06/13/2026
10 raisons de choisir la souveraineté
En fin de compte, la seule vraie question est celle de notre indépendance
Par Joseph Facal, dans le Journal de Montréal, Dimanche, 7 juin 2026
Province ou pays ? C’est la question centrale de toute notre vie politique depuis des générations.
La Coalition Avenir Québec (CAQ) avait pensé la contourner. On y revient à toute vitesse. Mieux, la CAQ avait fait miroiter des gains pour le Québec dans le régime actuel. Zéro résultat.
Le gel constitutionnel ne doit pas masquer l’évolution démographique et politique du Canada. Le Québec y est de plus en plus minoritaire. Il peine de plus en plus à pouvoir faire ses propres choix. Un régime dans lequel un gouvernement empiète à sa guise dans les champs de compétence de l’autre et l’asphyxie sur le plan fiscal n’est plus fédéral que de nom.
Sans protection
Le Canada ne protège pas le Québec, il le tire vers le fond.
Dans Raisons communes, Fernand Dumont notait : « Les problèmes collectifs ne disparaissent pas parce que nous en avons trop parlé : ils subsistent parce que nous ne les avons pas résolus. Ne point céder à la lassitude et les remettre obstinément sur la place publique semblent les devoirs élémentaires de qui ne renonce pas à la réflexion. »
Voici les 10 raisons fondamentales de vouloir la souveraineté du Québec :
1. La souveraineté est le seul moyen pour les francophones de ne plus être une minorité subordonnée à une majorité anglo-canadienne qui imposera par le nombre ses priorités et sa vision de l’avenir.
2. La souveraineté est le seul moyen de se libérer de la trajectoire démographique imposée par le Canada, qui condamne le Québec au déclin accéléré de son poids politique et de sa différence culturelle.
3. La souveraineté est le seul moyen vraiment efficace de protéger et de faire s’épanouir une identité propre, fondée notamment mais pas exclusivement sur la langue française, par le contrôle exclusif de l’immigration et des politiques linguistiques, culturelles et d’intégration.
4. Les Québécois, s’ils ne vivent pas dans un système d’oppression, vivent assurément dans un système de domination, verrouillé de l’intérieur par la vision anglo-canadienne du pays différente et majoritaire et par les contraintes de la formule d’amendement. Absolument toutes les tentatives québécoises pour réformer le système canadien ont échoué. La souveraineté est la seule voie qui n’a pas été tentée.
5. Si on suppose, par exemple, que 2027 serait la première année de la souveraineté, le Québec récupérerait autour de 93 milliards $ envoyés à Ottawa pendant cet exercice, que nous pourrions utiliser en fonction de nos intérêts et de nos choix.
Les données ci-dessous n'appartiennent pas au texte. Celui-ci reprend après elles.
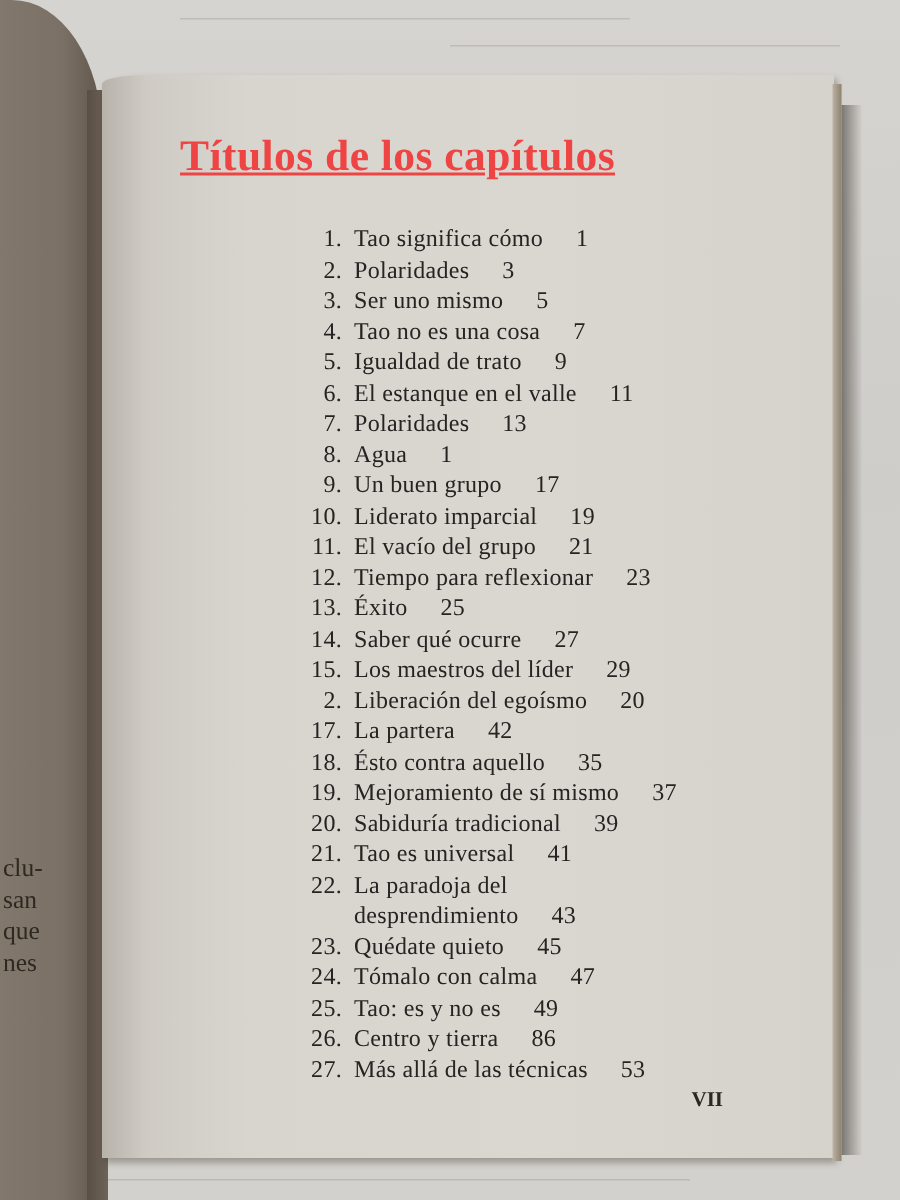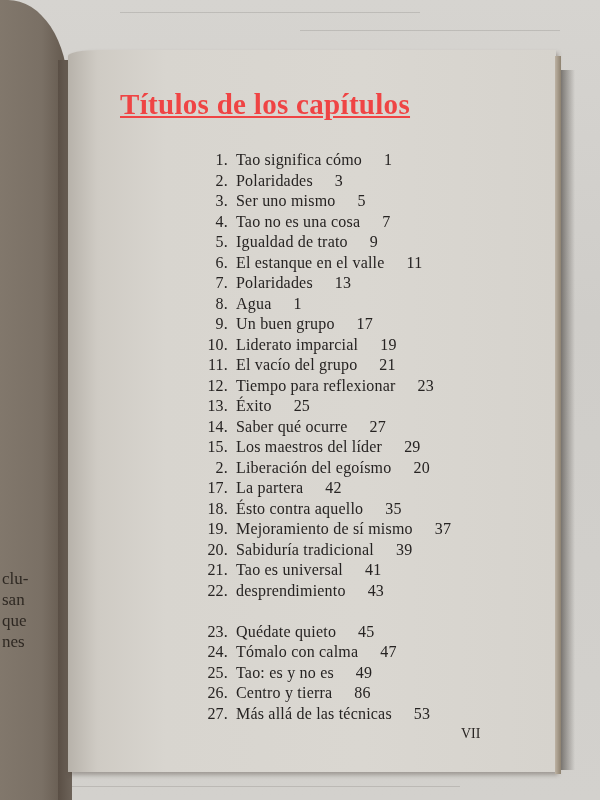"La paradoja del" span.l2 { html: none -> <span>La paradoja del</span> }
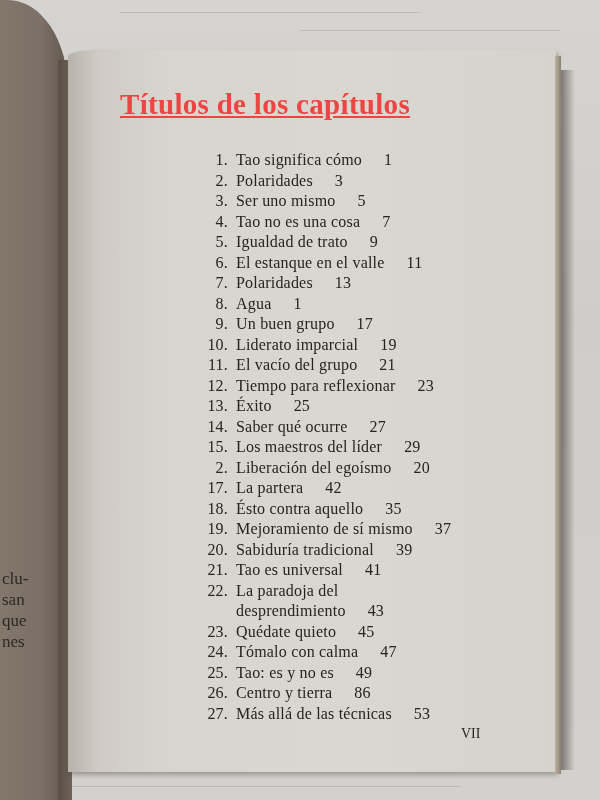"VII" .folio { font-weight: normal -> bold }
6. La souveraineté nous donnerait des outils – par le rapatriement de pouvoirs – et lèverait des irritants – par la fin des dédoublements administratifs et des décisions contradictoires – qui nous permettraient d’organiser plus rationnellement et plus efficacement notre société.
7. La souveraineté va dans le sens de l’évolution en cours dans le monde moderne, qui a vu augmenter le nombre de pays (41 depuis 1980, 5 depuis 2000) et voit se réveiller de nouveau les identités nationales.
8. Le Québec dispose de tous les atouts requis pour être un pays prospère et bienveillant : 17e superficie au monde (3 fois celle de la France, 5 fois celle du Japon), 27e PIB ajusté en fonction du coût de la vie, riche en ressources naturelles (3 % des réserves mondiales d’eau douce, forêts, fer, or, nickel, cuivre, zinc), un des moins inégalitaires et des plus éduqués et technologiquement avancés.
9. La souveraineté ne serait pas un coup de baguette magique, mais elle nous grandirait psychologiquement, en nous rendant pleinement responsables de nos réussites et de nos échecs, à l’image de l’humain qui quitte la dépendance de l’adolescence pour entrer dans l’autonomie de l’âge adulte.
10. Tous les arguments contre la souveraineté reviennent essentiellement à la peur du changement et à la mise en doute de nos capacités. Notre déclin inéluctable dans le régime actuel transforme la souveraineté en une audace porteuse d’une saine prudence. Nos capacités ne sont pas moindres que celles d’autres peuples et, si nous fûmes jadis capables de grandes choses, nous en sommes encore capables.